(Web document revisions)
━━━━━━━━━━━━━━━━━━━━

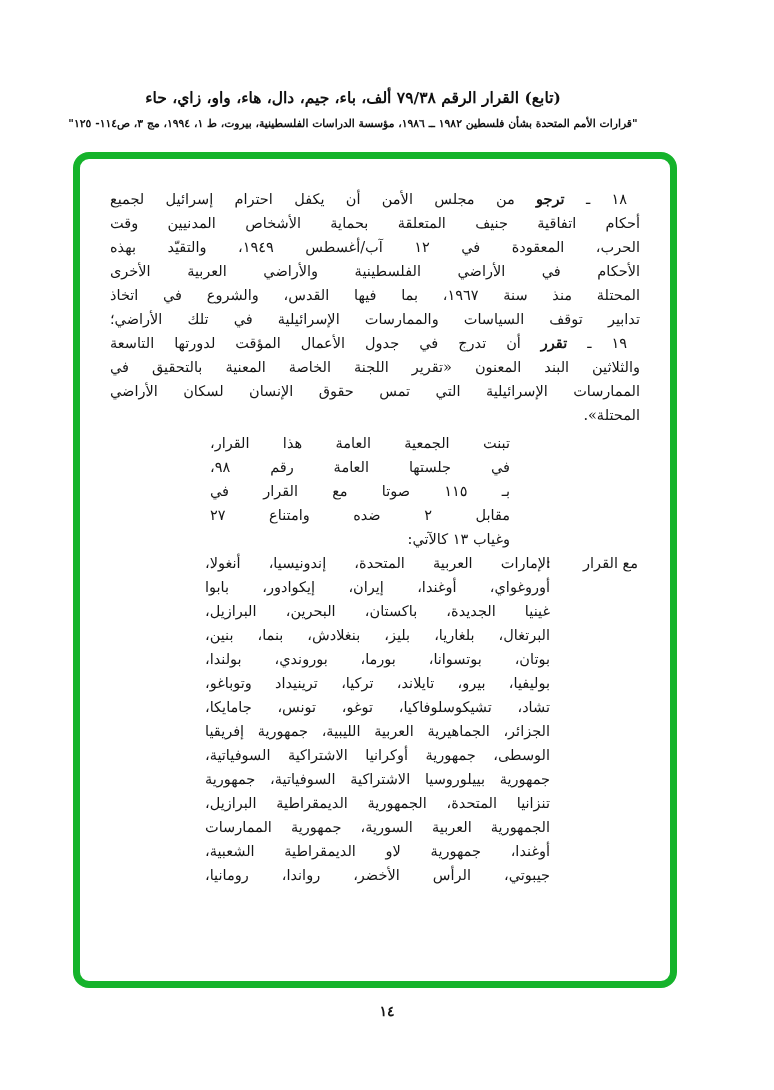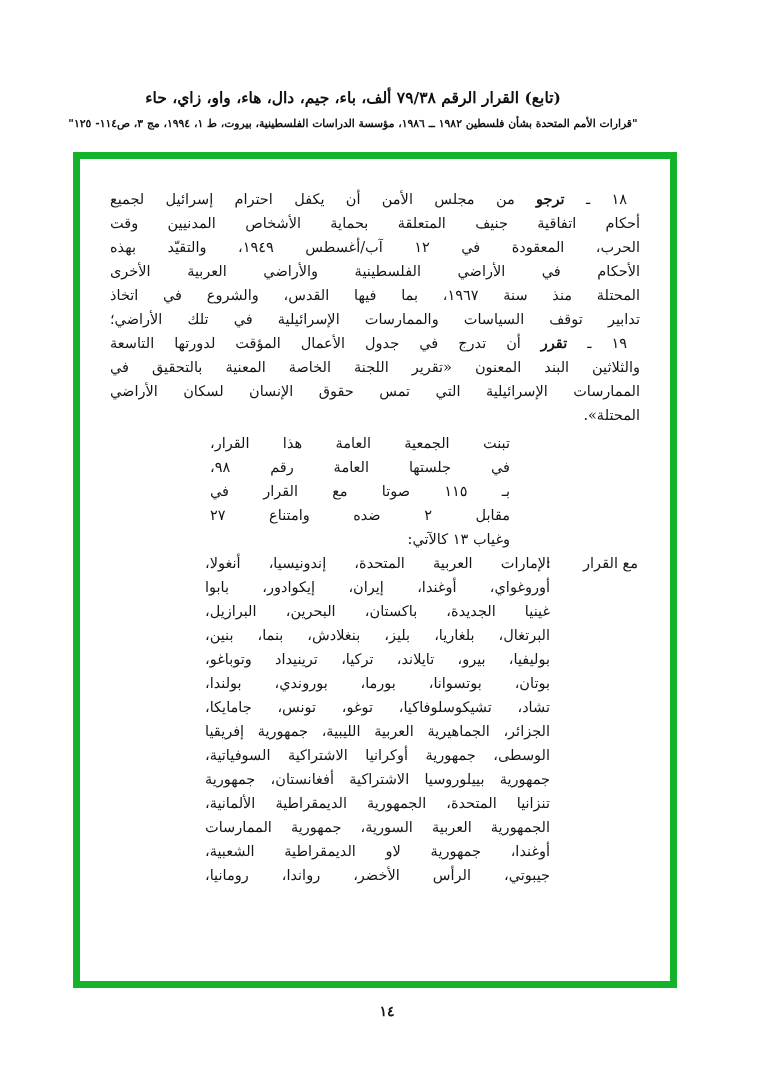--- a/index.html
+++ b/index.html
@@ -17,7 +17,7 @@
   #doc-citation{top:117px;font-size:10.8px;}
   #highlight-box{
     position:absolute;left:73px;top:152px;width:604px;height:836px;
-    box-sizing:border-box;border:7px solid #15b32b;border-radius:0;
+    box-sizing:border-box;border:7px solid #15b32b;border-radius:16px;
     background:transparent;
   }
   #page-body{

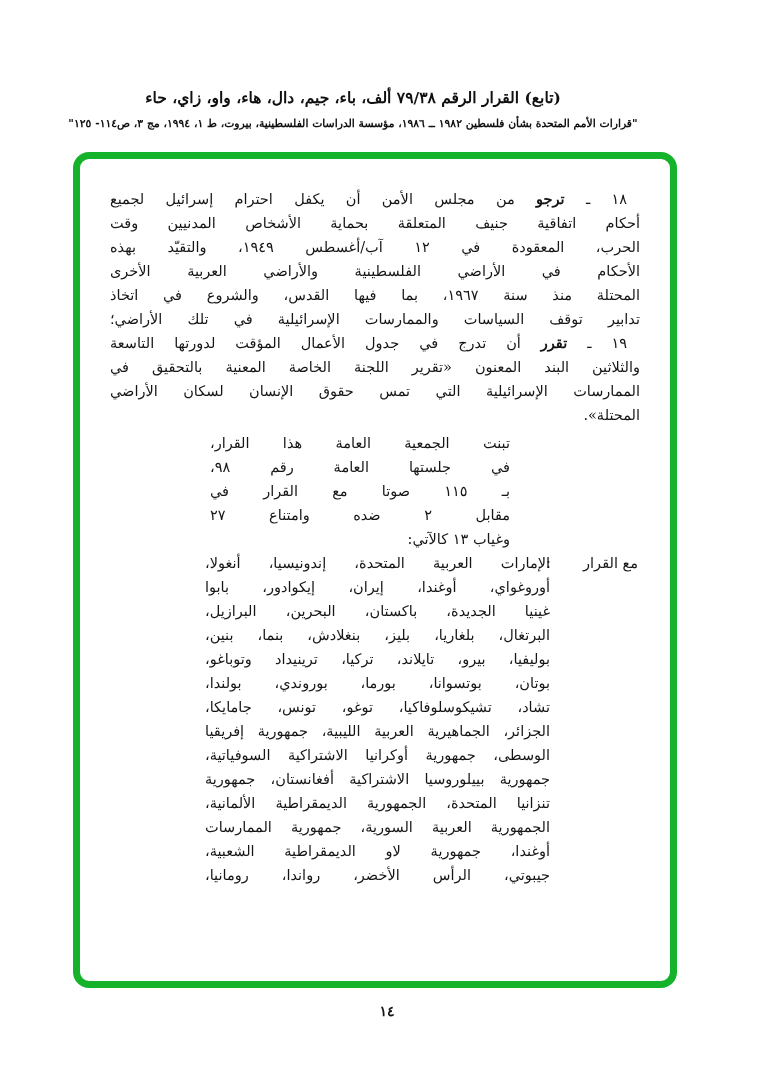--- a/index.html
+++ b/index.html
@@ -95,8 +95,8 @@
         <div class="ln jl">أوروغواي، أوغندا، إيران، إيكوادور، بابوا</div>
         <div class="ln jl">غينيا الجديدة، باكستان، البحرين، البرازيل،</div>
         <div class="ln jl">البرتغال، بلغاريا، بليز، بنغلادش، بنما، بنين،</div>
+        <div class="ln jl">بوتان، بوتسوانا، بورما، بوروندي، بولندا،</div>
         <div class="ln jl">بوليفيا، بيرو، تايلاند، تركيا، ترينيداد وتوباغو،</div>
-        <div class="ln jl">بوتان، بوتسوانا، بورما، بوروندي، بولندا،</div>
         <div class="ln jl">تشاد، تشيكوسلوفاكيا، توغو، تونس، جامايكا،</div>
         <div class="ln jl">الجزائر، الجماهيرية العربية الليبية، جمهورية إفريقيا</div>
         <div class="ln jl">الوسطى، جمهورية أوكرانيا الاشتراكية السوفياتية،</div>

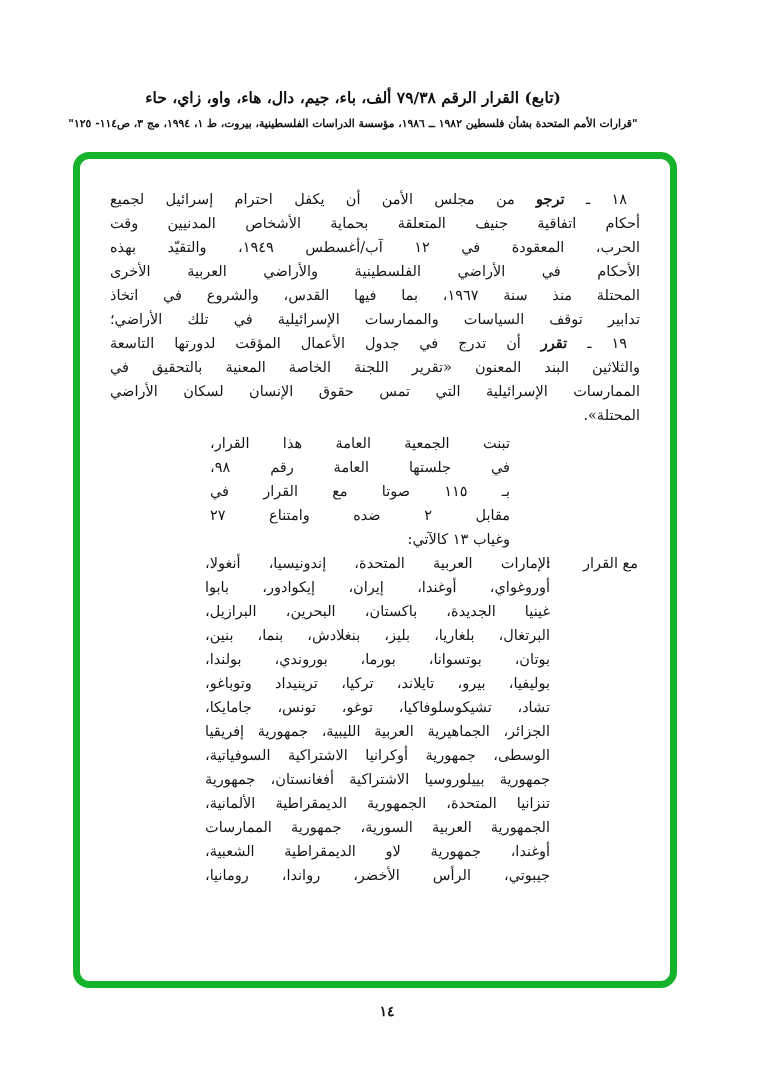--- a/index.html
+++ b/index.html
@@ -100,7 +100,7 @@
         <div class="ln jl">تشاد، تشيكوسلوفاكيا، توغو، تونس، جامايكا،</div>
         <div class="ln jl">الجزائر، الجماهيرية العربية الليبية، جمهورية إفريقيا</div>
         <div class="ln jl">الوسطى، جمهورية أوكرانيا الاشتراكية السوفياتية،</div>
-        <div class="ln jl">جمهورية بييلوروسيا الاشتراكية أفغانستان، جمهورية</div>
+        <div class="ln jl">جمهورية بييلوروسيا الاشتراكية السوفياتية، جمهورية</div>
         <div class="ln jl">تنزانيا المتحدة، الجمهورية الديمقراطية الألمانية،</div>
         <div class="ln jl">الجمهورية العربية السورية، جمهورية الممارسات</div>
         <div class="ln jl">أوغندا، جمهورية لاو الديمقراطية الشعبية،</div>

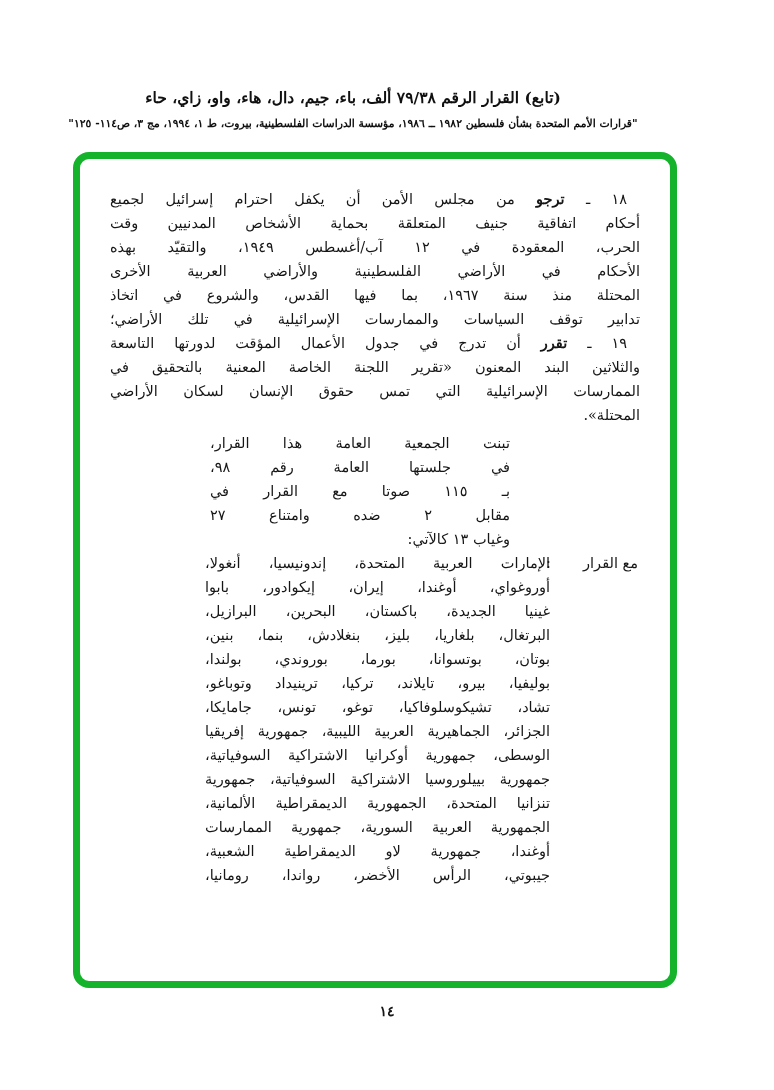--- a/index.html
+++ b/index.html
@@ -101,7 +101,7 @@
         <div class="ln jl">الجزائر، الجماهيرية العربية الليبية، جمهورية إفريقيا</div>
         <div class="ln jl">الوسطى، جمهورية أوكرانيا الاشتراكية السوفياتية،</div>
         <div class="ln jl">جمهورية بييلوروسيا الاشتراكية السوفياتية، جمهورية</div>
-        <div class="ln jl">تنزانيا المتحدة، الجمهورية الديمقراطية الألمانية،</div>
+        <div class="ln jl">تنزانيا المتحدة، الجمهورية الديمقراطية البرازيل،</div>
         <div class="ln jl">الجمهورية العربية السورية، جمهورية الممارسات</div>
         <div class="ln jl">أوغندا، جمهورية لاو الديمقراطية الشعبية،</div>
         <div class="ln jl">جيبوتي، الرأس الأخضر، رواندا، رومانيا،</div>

━━━━━━━━━━━━━━━━━━━━

◆ **Exercise details**
Whenever a line of the data includes "الجمهورية", copy that line.

◆ **Output for this exercise**
         <div class="ln jl">تنزانيا المتحدة، الجمهورية الديمقراطية الألمانية،</div>
         <div class="ln jl">الجمهورية العربية السورية، جمهورية الممارسات</div>
-        <div class="ln jl">تنزانيا المتحدة، الجمهورية الديمقراطية الألمانية،</div>
+        <div class="ln jl">تنزانيا المتحدة، الجمهورية الديمقراطية البرازيل،</div>
         <div class="ln jl">الجمهورية العربية السورية، جمهورية الممارسات</div>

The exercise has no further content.